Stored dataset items
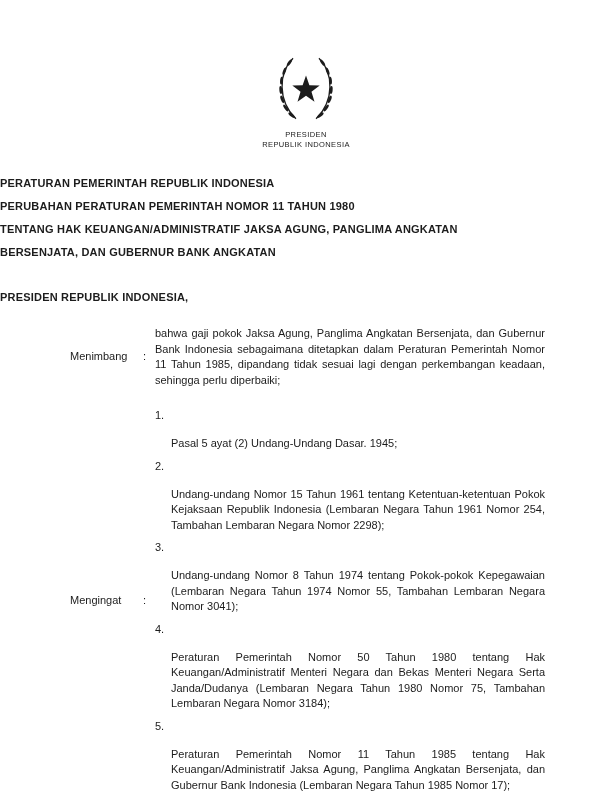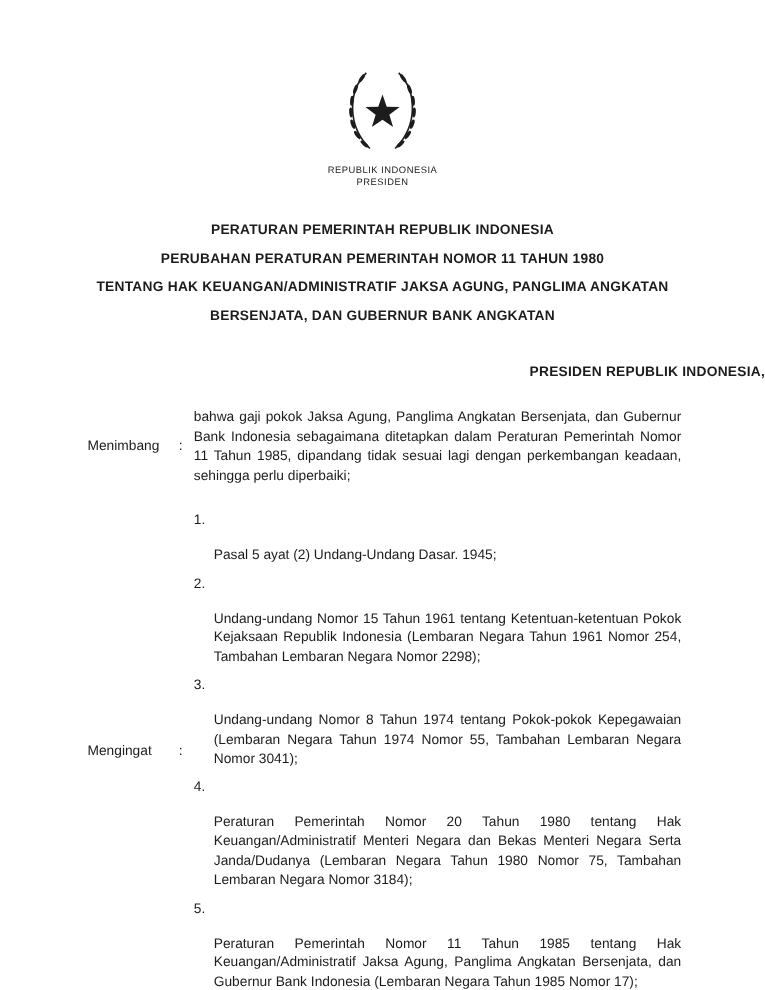--- a/index.html
+++ b/index.html
@@ -129,8 +129,8 @@
 
       <polygon points="50,30 54.7,43.5 69,43.8 57.6,52.5 61.8,66.2 50,58 38.2,66.2 42.4,52.5 31,43.8 45.3,43.5" fill="#1c1c1c"></polygon>
     </svg>
+    <div class="org-line">PRESIDEN</div>
     <div class="org-line">REPUBLIK INDONESIA</div>
-    <div class="org-line">PRESIDEN</div>
   </div>
 
   <div class="title-block">

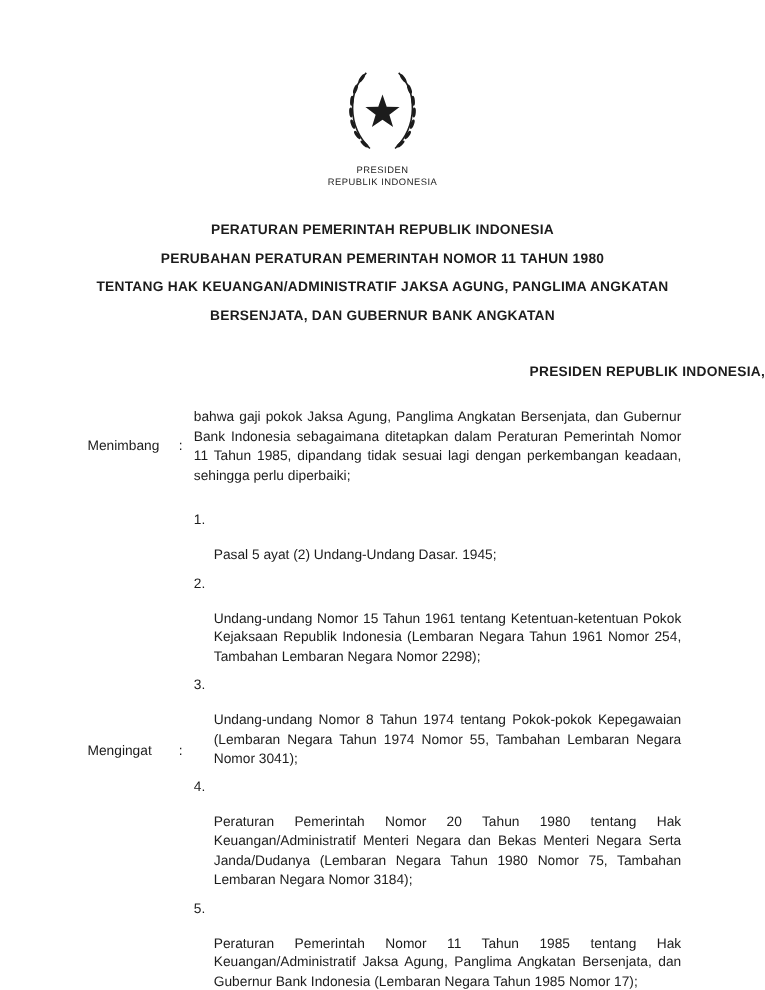--- a/index.html
+++ b/index.html
@@ -36,7 +36,6 @@
     margin-top: 22px;
   }
   .title-line {
-    text-align: center;
     font-weight: bold;
     font-size: 11px;
     line-height: 23px;

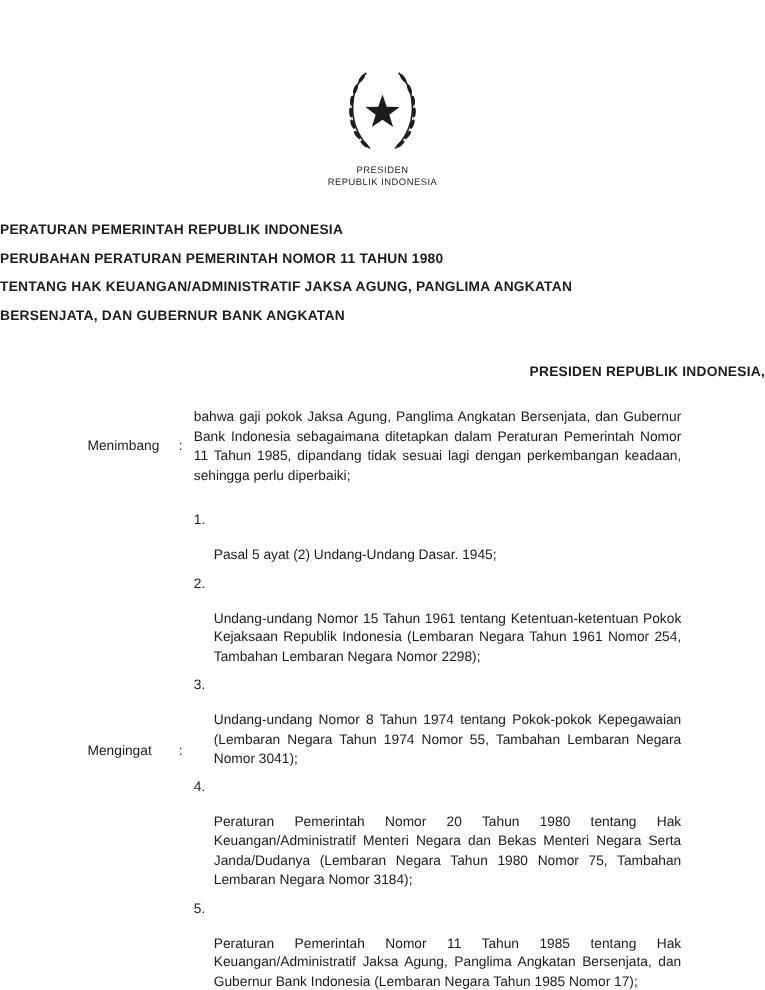--- a/index.html
+++ b/index.html
@@ -43,7 +43,7 @@
   }
   .salutation {
     margin-top: 22px;
-    text-align: right;
+    text-align: left;
     font-weight: bold;
     font-size: 11px;
     line-height: 23px;

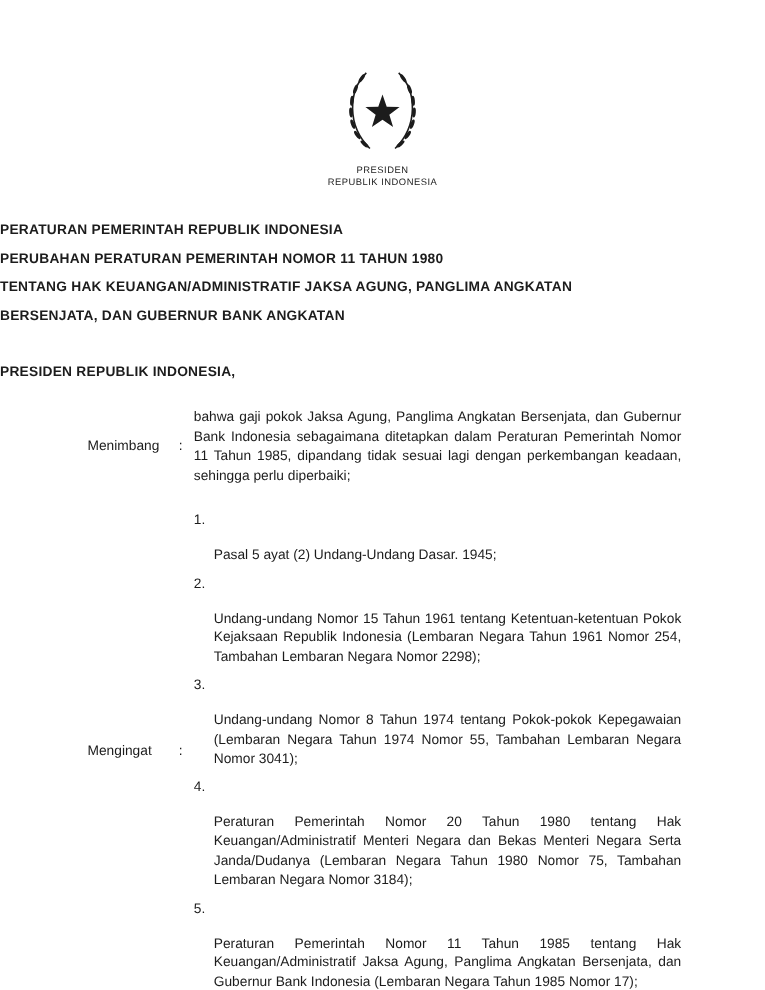--- a/index.html
+++ b/index.html
@@ -173,7 +173,7 @@
 
         <div class="list-item">
           <div class="item-number">4.</div>
-          <div class="item-text">Peraturan Pemerintah Nomor 20 Tahun 1980 tentang Hak Keuangan/Administratif Menteri Negara dan Bekas Menteri Negara Serta Janda/Dudanya (Lembaran Negara Tahun 1980 Nomor 75, Tambahan Lembaran Negara Nomor 3184);</div>
+          <div class="item-text">Peraturan Pemerintah Nomor 50 Tahun 1980 tentang Hak Keuangan/Administratif Menteri Negara dan Bekas Menteri Negara Serta Janda/Dudanya (Lembaran Negara Tahun 1980 Nomor 75, Tambahan Lembaran Negara Nomor 3184);</div>
         </div>
 
         <div class="list-item">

◆ What this task involves
Using the records above, filter out every line that lacks the string "Janda" and copy the rest.

◆ Result
-          <div class="item-text">Peraturan Pemerintah Nomor 20 Tahun 1980 tentang Hak Keuangan/Administratif Menteri Negara dan Bekas Menteri Negara Serta Janda/Dudanya (Lembaran Negara Tahun 1980 Nomor 75, Tambahan Lembaran Negara Nomor 3184);</div>
+          <div class="item-text">Peraturan Pemerintah Nomor 50 Tahun 1980 tentang Hak Keuangan/Administratif Menteri Negara dan Bekas Menteri Negara Serta Janda/Dudanya (Lembaran Negara Tahun 1980 Nomor 75, Tambahan Lembaran Negara Nomor 3184);</div>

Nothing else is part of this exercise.